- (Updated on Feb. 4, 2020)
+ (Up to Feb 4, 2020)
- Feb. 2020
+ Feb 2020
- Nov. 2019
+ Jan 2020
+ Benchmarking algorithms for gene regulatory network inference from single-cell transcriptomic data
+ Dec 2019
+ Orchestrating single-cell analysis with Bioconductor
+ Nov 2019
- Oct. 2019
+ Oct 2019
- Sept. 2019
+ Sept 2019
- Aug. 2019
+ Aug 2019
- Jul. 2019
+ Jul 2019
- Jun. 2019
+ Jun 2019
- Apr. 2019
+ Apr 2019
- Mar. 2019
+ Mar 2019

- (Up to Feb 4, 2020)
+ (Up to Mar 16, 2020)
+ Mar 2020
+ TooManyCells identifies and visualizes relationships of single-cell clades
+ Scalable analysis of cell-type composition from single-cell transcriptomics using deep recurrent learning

==

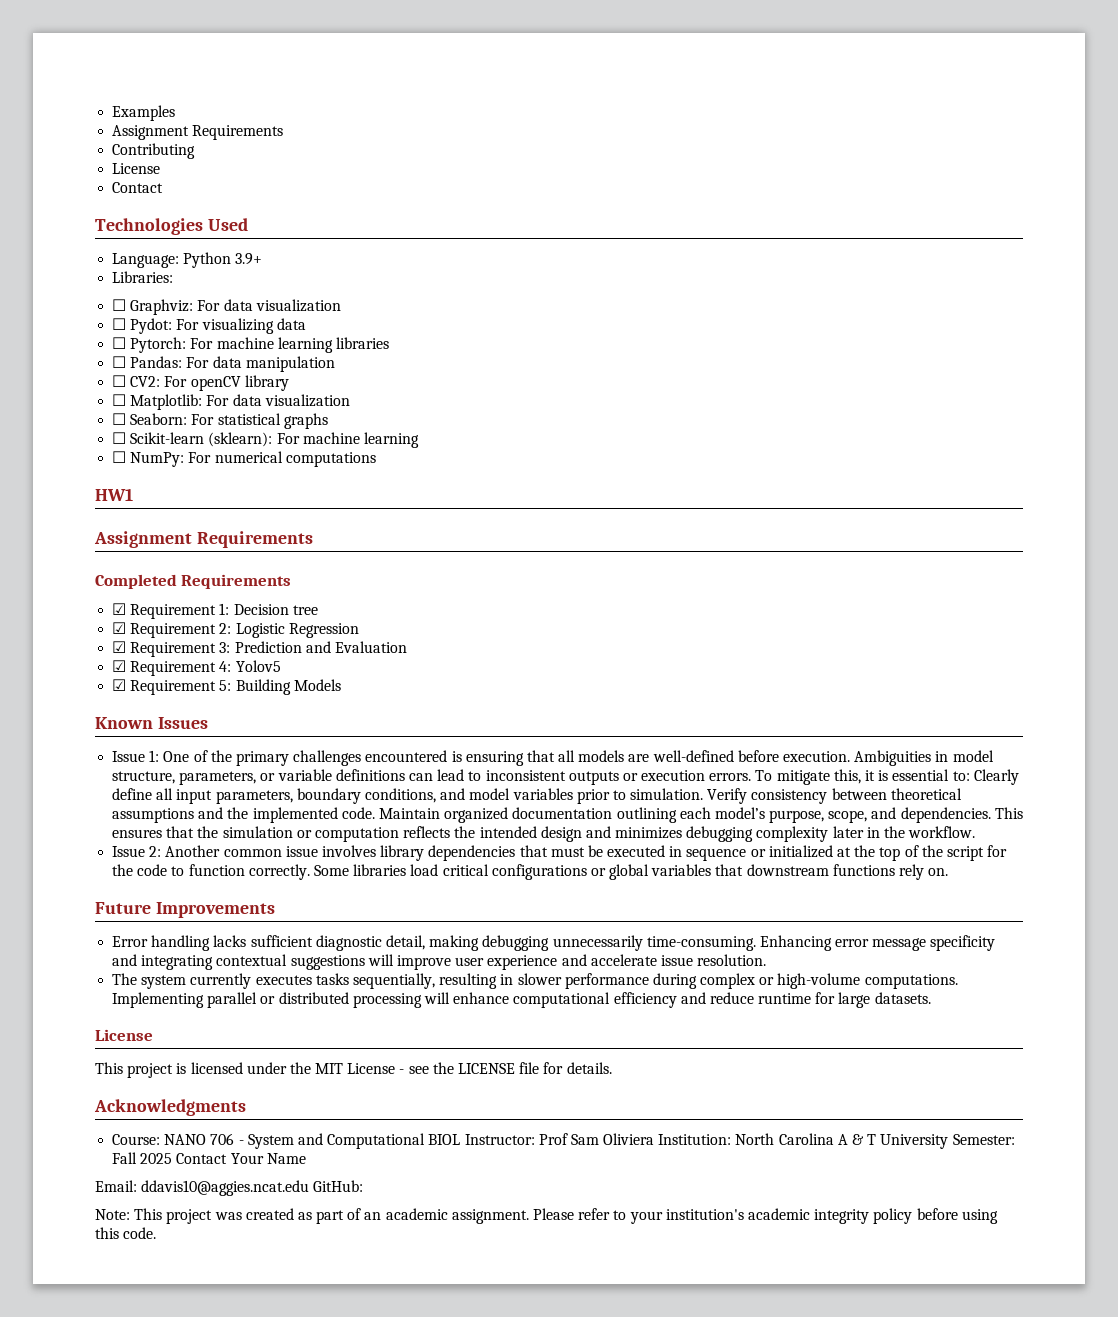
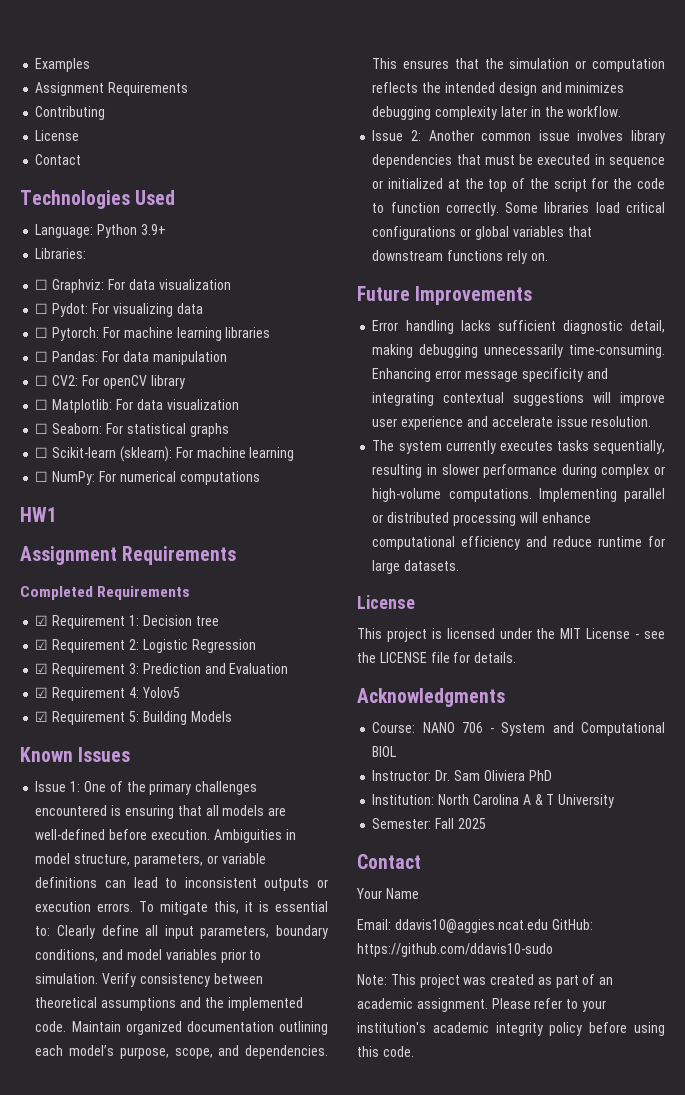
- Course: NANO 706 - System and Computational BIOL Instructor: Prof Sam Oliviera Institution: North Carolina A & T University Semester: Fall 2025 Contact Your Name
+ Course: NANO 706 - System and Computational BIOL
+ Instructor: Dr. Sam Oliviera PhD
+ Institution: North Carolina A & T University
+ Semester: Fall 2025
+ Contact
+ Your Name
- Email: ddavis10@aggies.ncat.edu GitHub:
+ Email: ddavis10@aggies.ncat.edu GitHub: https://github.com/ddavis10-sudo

▶ **What the task requires**: Please reproduce, exactly as they appear above, the lines from the line containing "- (Updated on Feb. 4, 2020)" up to and including the line containing "deep recurrent learning".

▶ **Expected answer**:
- (Updated on Feb. 4, 2020)
+ (Up to Feb 4, 2020)
- Feb. 2020
+ Feb 2020
- Nov. 2019
+ Jan 2020
+ Benchmarking algorithms for gene regulatory network inference from single-cell transcriptomic data
+ Dec 2019
+ Orchestrating single-cell analysis with Bioconductor
+ Nov 2019
- Oct. 2019
+ Oct 2019
- Sept. 2019
+ Sept 2019
- Aug. 2019
+ Aug 2019
- Jul. 2019
+ Jul 2019
- Jun. 2019
+ Jun 2019
- Apr. 2019
+ Apr 2019
- Mar. 2019
+ Mar 2019

- (Up to Feb 4, 2020)
+ (Up to Mar 16, 2020)
+ Mar 2020
+ TooManyCells identifies and visualizes relationships of single-cell clades
+ Scalable analysis of cell-type composition from single-cell transcriptomics using deep recurrent learning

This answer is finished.